Не прошло и минуты после того, как отец Финниан закончил свое благословение, как шум в зале возобновился с прежней силой. Бригит повернулась к супругу и потянула его за рукав, а потом еще раз, заставляя его обратить на себя внимание.

— Я очень устала, — сказала она. Говорила она громко, в полный голос, но ему все равно пришлось наклониться к ней, чтобы расслышать, что она говорит. — Я пойду прилягу.

Конлайд кивнул и улыбнулся с набитым ртом.

— Ты здесь еще надолго задержишься? — спросила Бригит, и Конлайд покачал головой. — Очень хорошо. Доброй ночи, муж, — сказала Бригит.

Встав из-за стола, она сошла с возвышения, на котором тот стоял, и гости, стуча по столешницам, разразились приветственными криками. Было в их энтузиазме нечто непристойное, но она предпочла проигнорировать и их поведение, и их самих, и выплыла из зала. Будь живы Маэлсехнайлл или Доннхад, то любой, посмевший проявить к ней неуважение, уже валялся бы с распоротым брюхом на полу. Но они были мертвы, и у Бригит остался только один покровитель и защитник — она сама.

Направляясь к дверям, она вдруг услышала, как кто-то окликнул ее:

— Бригит?
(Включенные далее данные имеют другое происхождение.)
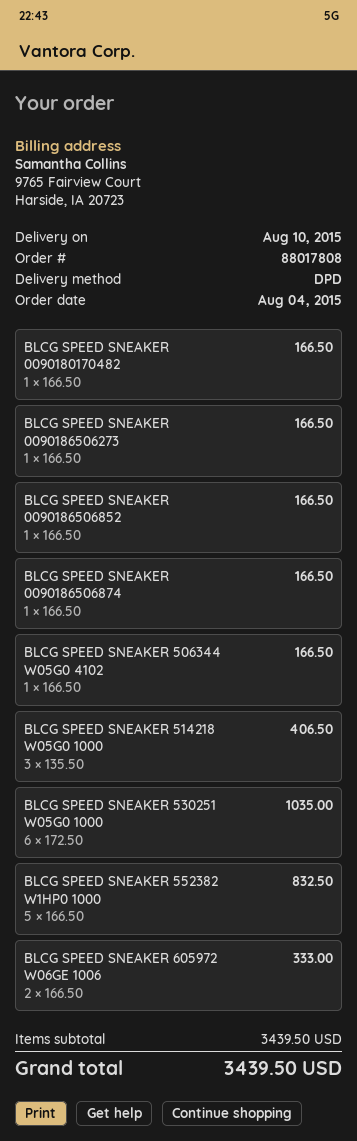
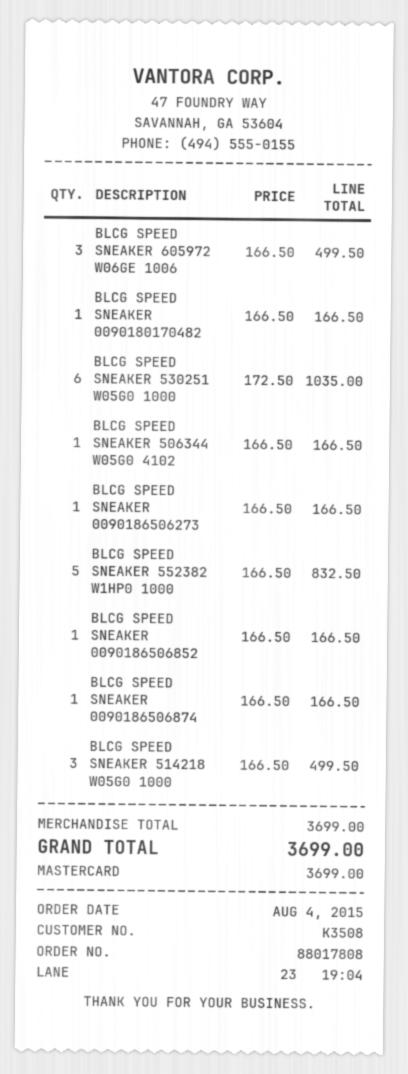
BLCG SPEED SNEAKER 514218 W05G0 1000: 3 x 135.50 = 406.50 -> 3 x 166.50 = 499.50
BLCG SPEED SNEAKER 605972 W06GE 1006: 2 x 166.50 = 333.00 -> 3 x 166.50 = 499.50
subtotal: 3439.50 -> 3699.00
total: 3439.50 -> 3699.00

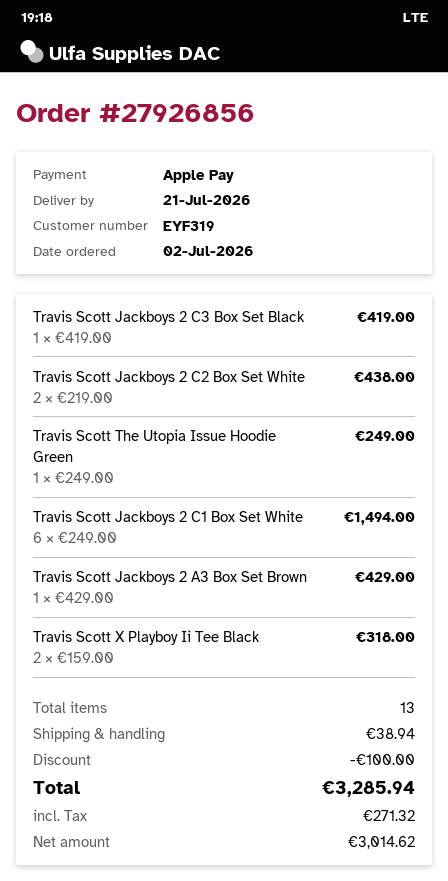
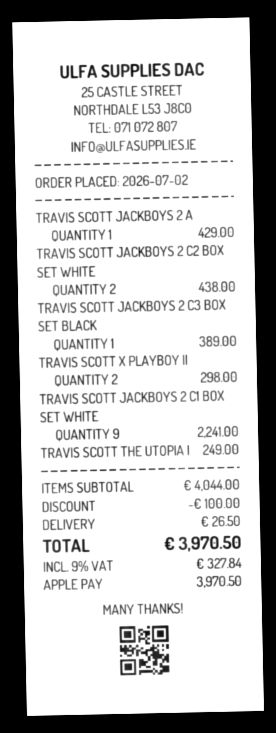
Travis Scott Jackboys 2 C3 Box Set Black: 1 for 419.00 -> 1 for 389.00
Travis Scott Jackboys 2 C1 Box Set White: 6 for 1494.00 -> 9 for 2241.00
Travis Scott X Playboy Ii Tee Black: 2 for 318.00 -> 2 for 298.00
shipping: 38.94 -> 26.50
tax: 271.32 -> 327.84
total: 3285.94 -> 3970.50

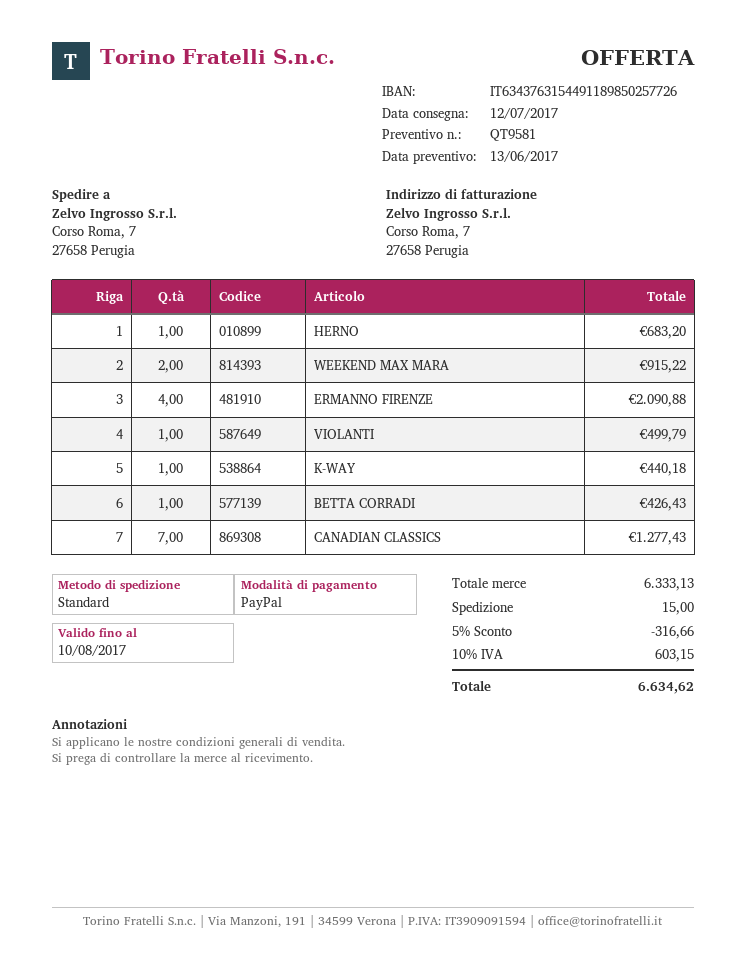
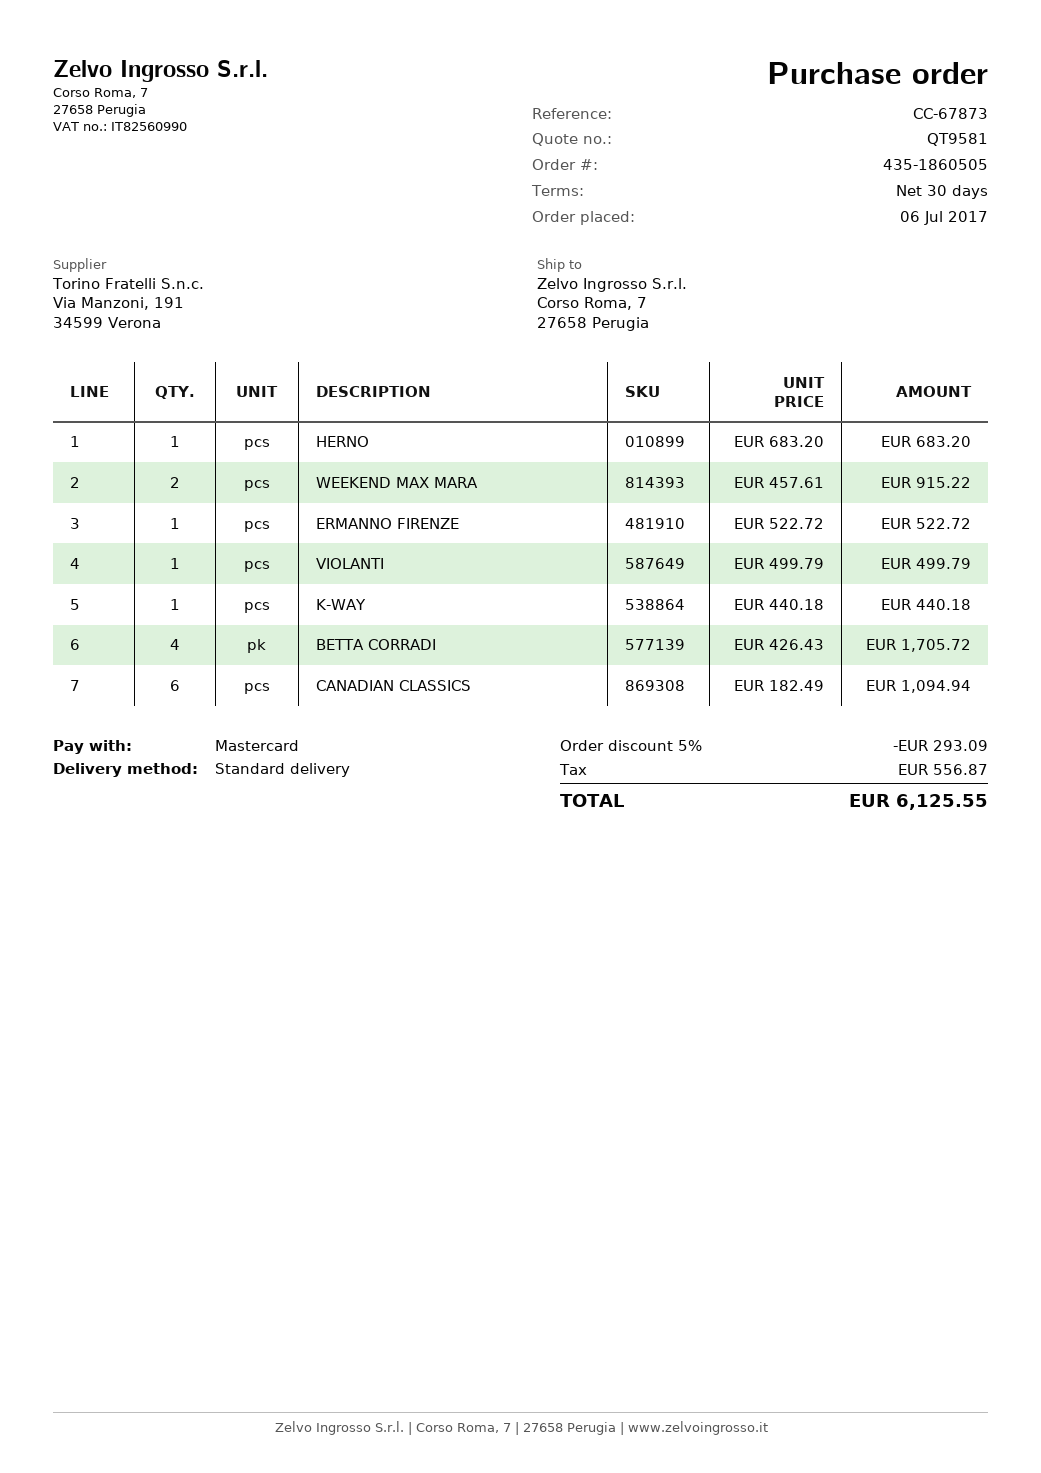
payment method: PayPal -> Mastercard
ERMANNO FIRENZE: 4 for 2090.88 -> 1 for 522.72
BETTA CORRADI: 1 for 426.43 -> 4 for 1705.72
CANADIAN CLASSICS: 7 for 1277.43 -> 6 for 1094.94
discount: 5% = 316.66 -> 5% = 293.09
shipping: 15.00 -> none
tax: 603.15 -> 556.87
total: 6634.62 -> 6125.55

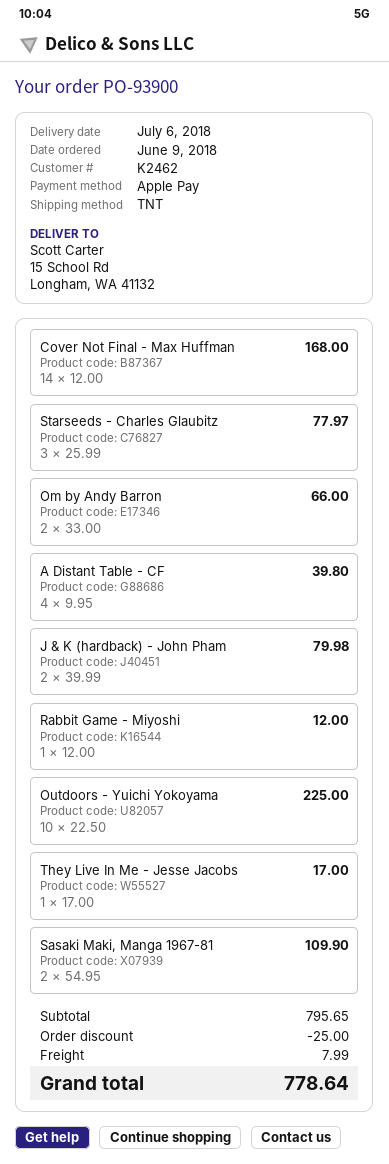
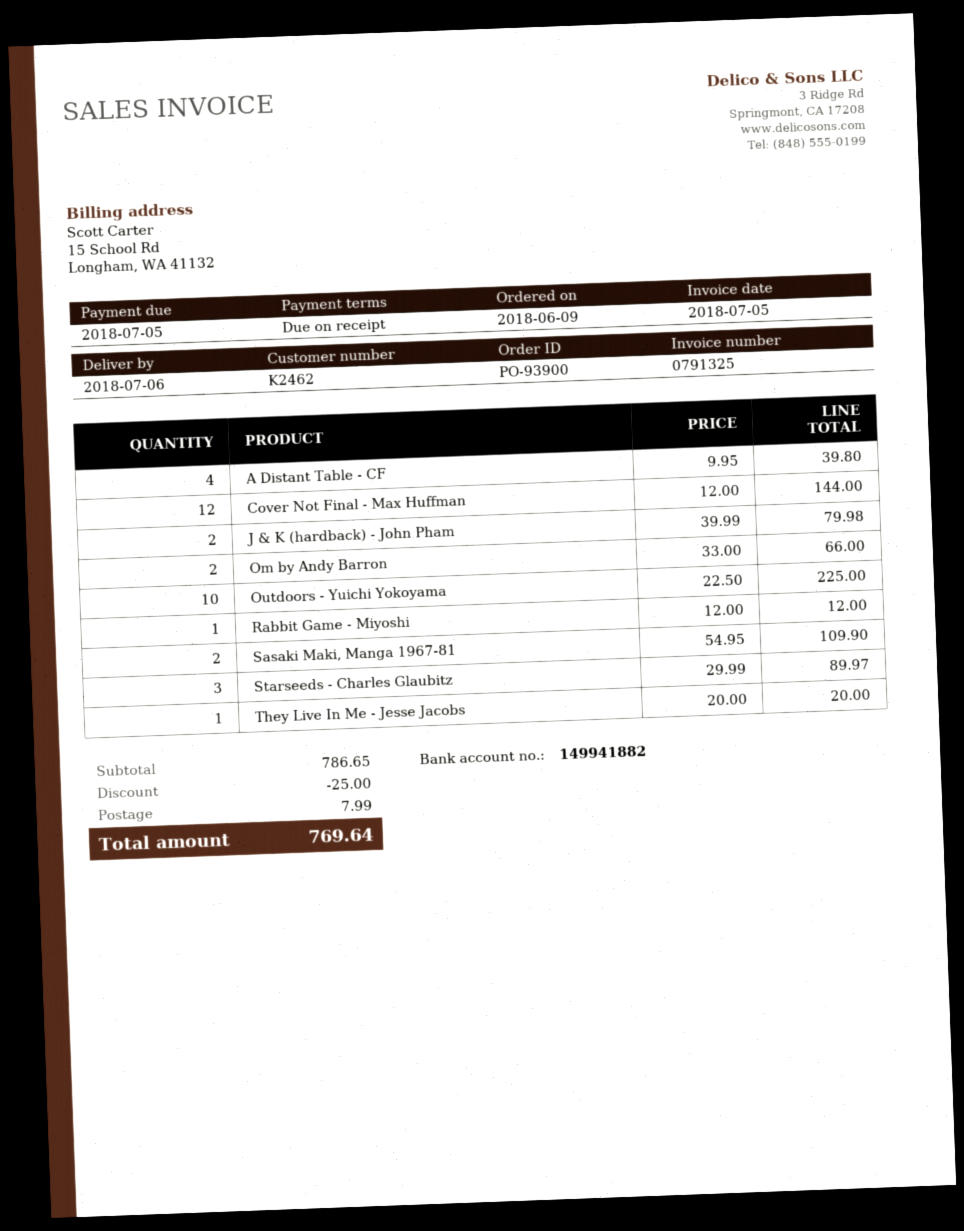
Cover Not Final - Max Huffman: 14 x 12.00 = 168.00 -> 12 x 12.00 = 144.00
Starseeds - Charles Glaubitz: 3 x 25.99 = 77.97 -> 3 x 29.99 = 89.97
They Live In Me - Jesse Jacobs: 1 x 17.00 = 17.00 -> 1 x 20.00 = 20.00
subtotal: 795.65 -> 786.65
total: 778.64 -> 769.64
Бригит, дорогая, ты уже удаляешься в свои покои? — Отец Финниан тоже выскользнул из-за стола и теперь последовал за ней.

— Да, отец Финниан, — ответила она. — Я очень устала.

— Я могу проводить тебя до двери?

— Я была бы вам благодарна.

Отец Финниан распахнул тяжелую дубовую дверь, и они вышли из шумного и душного главного зала в темную и прохладную ночь, все еще напоенную влагой после недавнего дождя. Лягушки и цикады наполняли воздух самозабвенным пением, но после шума свадебных торжеств их голоса казались тихими и приглушенными.

Они вдвоем двинулись по раскисшей почве внутреннего двора по направлению к королевской резиденции. Подобно церкви и главному залу, она тоже отличала Тару от удельных владений младших королей. Дома всей прочей знати представляли собой обычные круглые здания, построенные из дерева, с конической соломенной крышей, и они казались лишь более крупным вариантом построек, в которых проживало большинство ирландцев. Но только не резиденция верховного короля Тары. Королевский дворец, подобно главному залу, имел деревянный каркас и был обмазан глиной с соломой, представляя собой большое прямоугольное строение с высокой соломенной крышей и многочисленными внутренними помещениями, что по ирландским меркам считалось помпезной и внушающей благоговение роскошью.